> _Data excerpts_:
• • • •
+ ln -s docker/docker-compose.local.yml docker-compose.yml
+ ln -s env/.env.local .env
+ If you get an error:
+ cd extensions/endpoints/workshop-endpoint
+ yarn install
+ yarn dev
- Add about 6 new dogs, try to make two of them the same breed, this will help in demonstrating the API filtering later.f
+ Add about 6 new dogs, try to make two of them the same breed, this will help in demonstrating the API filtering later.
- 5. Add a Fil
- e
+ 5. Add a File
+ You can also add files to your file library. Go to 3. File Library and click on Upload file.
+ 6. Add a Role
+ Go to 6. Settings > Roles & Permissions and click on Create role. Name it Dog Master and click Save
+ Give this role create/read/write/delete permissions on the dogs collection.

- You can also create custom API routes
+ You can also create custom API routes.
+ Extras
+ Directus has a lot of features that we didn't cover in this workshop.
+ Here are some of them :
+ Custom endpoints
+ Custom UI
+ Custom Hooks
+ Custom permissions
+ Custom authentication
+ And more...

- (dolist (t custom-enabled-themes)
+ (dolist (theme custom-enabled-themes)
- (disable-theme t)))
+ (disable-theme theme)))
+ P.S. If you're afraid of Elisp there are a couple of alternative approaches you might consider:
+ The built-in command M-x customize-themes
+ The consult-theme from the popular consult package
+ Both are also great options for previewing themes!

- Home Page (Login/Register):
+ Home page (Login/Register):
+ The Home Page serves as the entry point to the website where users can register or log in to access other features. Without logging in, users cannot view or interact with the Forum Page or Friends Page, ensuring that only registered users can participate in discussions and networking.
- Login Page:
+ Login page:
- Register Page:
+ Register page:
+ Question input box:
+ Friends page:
• • • •
> _Task instructions_: Having read the records, return each one exactly.

> _Answer box_:
+ ln -s docker/docker-compose.local.yml docker-compose.yml
+ ln -s env/.env.local .env
+ If you get an error:
+ cd extensions/endpoints/workshop-endpoint
+ yarn install
+ yarn dev
- Add about 6 new dogs, try to make two of them the same breed, this will help in demonstrating the API filtering later.f
+ Add about 6 new dogs, try to make two of them the same breed, this will help in demonstrating the API filtering later.
- 5. Add a Fil
- e
+ 5. Add a File
+ You can also add files to your file library. Go to 3. File Library and click on Upload file.
+ 6. Add a Role
+ Go to 6. Settings > Roles & Permissions and click on Create role. Name it Dog Master and click Save
+ Give this role create/read/write/delete permissions on the dogs collection.

- You can also create custom API routes
+ You can also create custom API routes.
+ Extras
+ Directus has a lot of features that we didn't cover in this workshop.
+ Here are some of them :
+ Custom endpoints
+ Custom UI
+ Custom Hooks
+ Custom permissions
+ Custom authentication
+ And more...

- (dolist (t custom-enabled-themes)
+ (dolist (theme custom-enabled-themes)
- (disable-theme t)))
+ (disable-theme theme)))
+ P.S. If you're afraid of Elisp there are a couple of alternative approaches you might consider:
+ The built-in command M-x customize-themes
+ The consult-theme from the popular consult package
+ Both are also great options for previewing themes!

- Home Page (Login/Register):
+ Home page (Login/Register):
+ The Home Page serves as the entry point to the website where users can register or log in to access other features. Without logging in, users cannot view or interact with the Forum Page or Friends Page, ensuring that only registered users can participate in discussions and networking.
- Login Page:
+ Login page:
- Register Page:
+ Register page:
+ Question input box:
+ Friends page:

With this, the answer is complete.